MATHEMATICAL ANALYSIS II
Course objectives
GENERAL OBJECTIVES The student must be able to study and use - curves and surfaces, - partial and directional derivatives of functions of several variables - two-dimensional and three-dimensional domains, - curvilinear coordinates (polar, spherical, cylindrical), - multiple, surface and line integrals, - vector fields and differential forms; line integrals and circulations; irrotational fields; conservative fields and their potentials, - the various differential operators and apply the Divergence and Curl Theorems to the calculation of flows, - power, Taylor and Fourier series. SPECIFIC OBJECTIVES: KNOWLEDGE AND UNDERSTANDING. The course will provide in-depth knowledge and understanding of the fundamental concepts and tools of Analysis in several variables, in particular the use of differentiation and integration in several variables; curves and surfaces; differential operators, such as the gradient, divergence, curl, Laplacian; sequences and series of functions, with particular attention to Taylor and Fourier series. APPLYING KNOWLEDGE AND UDERSTANDING. The student will be able to apply the tools learned in this course to practical problems, which arise from Physics and Engineering, such as the study of Partial Differential Equations, the study of vector fields, the calculation of centers of mass, moments of inertia, work of conservative and non- conservative forces, the applications of Gauss’ and Stokes’ Theorems and the study of Maxwell's Equations. CRITICAL AND JUDGMENT SKILLS. The course will allow the student to choose, given a physical or engineering problem, the best resolution methodology, through a deep understanding of the requirements and constraints imposed by the context. COMMUNICATION SKILLS. At the end of the course the student will be able to illustrate the importance of the tools learned in the lessons, in order to apply them to problems of Physics and Engineering, such as the reconstruction of signals, the study of problems of fluid dynamics, electromagnetism, hydrodynamics and in general problems that involve the use of the tools of differential and integral calculus in several variables. LEARNING ABILITY. The student will develop independent study skills, for what concerns the theoretical study of the topics covered by the course and their application to concrete problems in Physics and Engineering.
Channel 1
ALBERTO MARIA BERSANI
Lecturers' profile
Program - Frequency - Exams
Course program
Curves. Review of vector calculus. Vector valued functions, limits and
continuity. Regular curves and differential vector calculus. Length of a curve arc. arc parameter or
arc length. Elements of differential geometry of curves (outline): tangent, normal, curvature,
twist, intrinsic triad (10 hours).
Differential calculus for real functions of several variables. Graphics and level sets. Limits and continuous
functions of several variables. Topology in Rn and properties of continuous functions (10 hours).
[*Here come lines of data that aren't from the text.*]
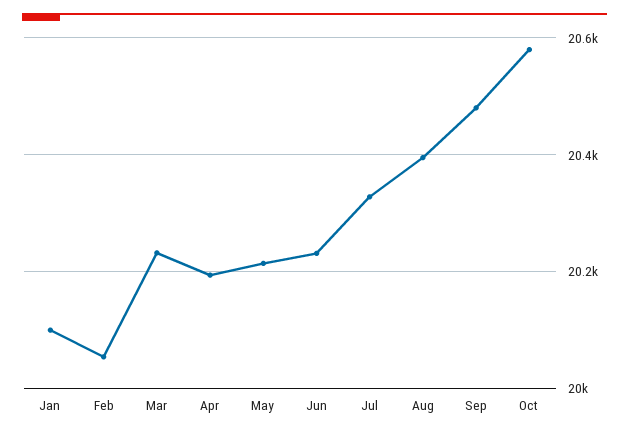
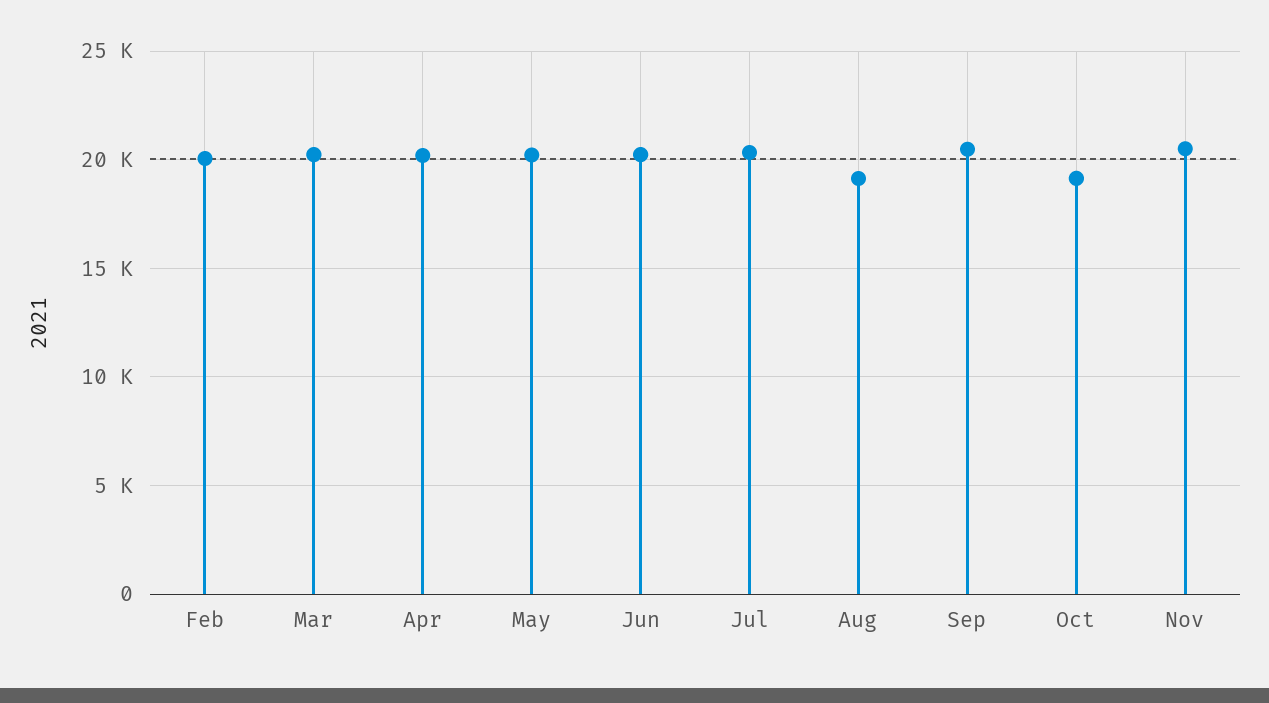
Jan: 20100 -> none
Aug: 20400 -> 19000
Oct: 20580 -> 19000
Nov: none -> 20500

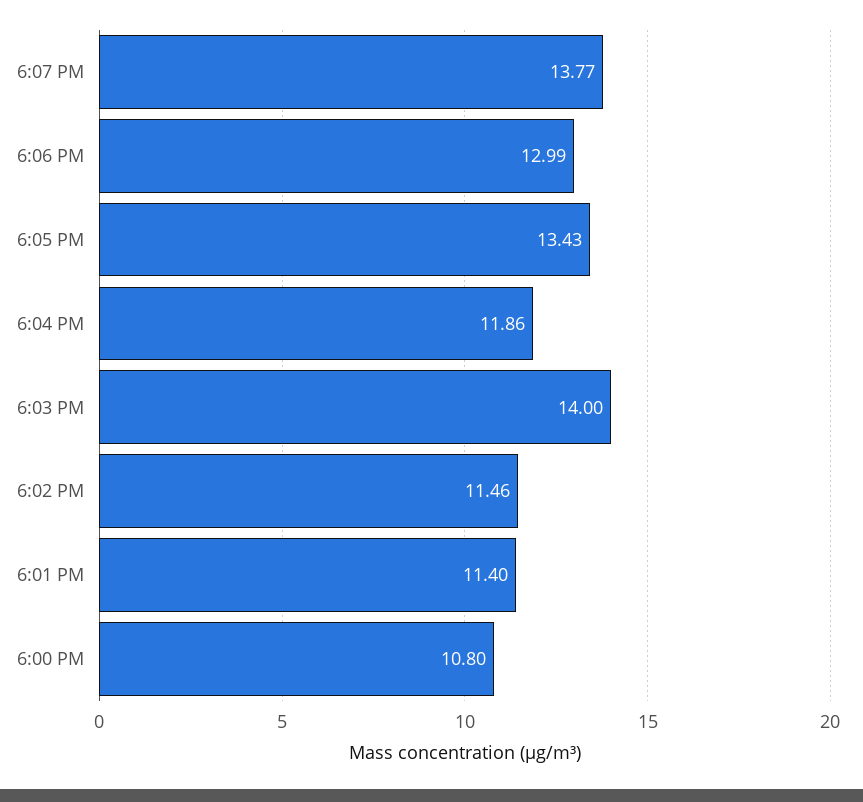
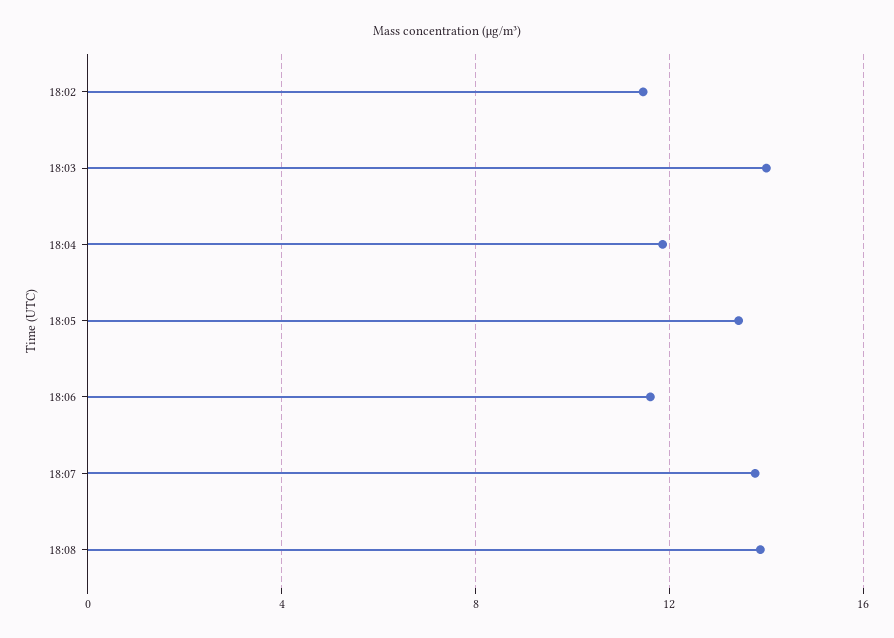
6:06 PM: 12.99 -> 11.5
6:01 PM: 11.4 -> none
6:00 PM: 10.8 -> none
18:08: none -> 14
Partial derivatives, tangent plane, differential, directional derivatives. Higher order derivatives and successive approximations.
Partial differential equations and classification of second-order equations (introduction) (10 hours).
Unconstrained optimization (5 hours).
Differential calculus for vector-valued functions of several variables. Vector-valued functions of several variables: generalities. Surfaces in parametric form. Limits, continuity and differentiability for functions f: Rn → Rm. Smooth surfaces in parametric form. Coordinate transformations and their inverses (10 hours).
Constrained optimization (5 hours).
Integral calculus for functions of several variables. Double integrals. The calculation of triple integrals (10 hours).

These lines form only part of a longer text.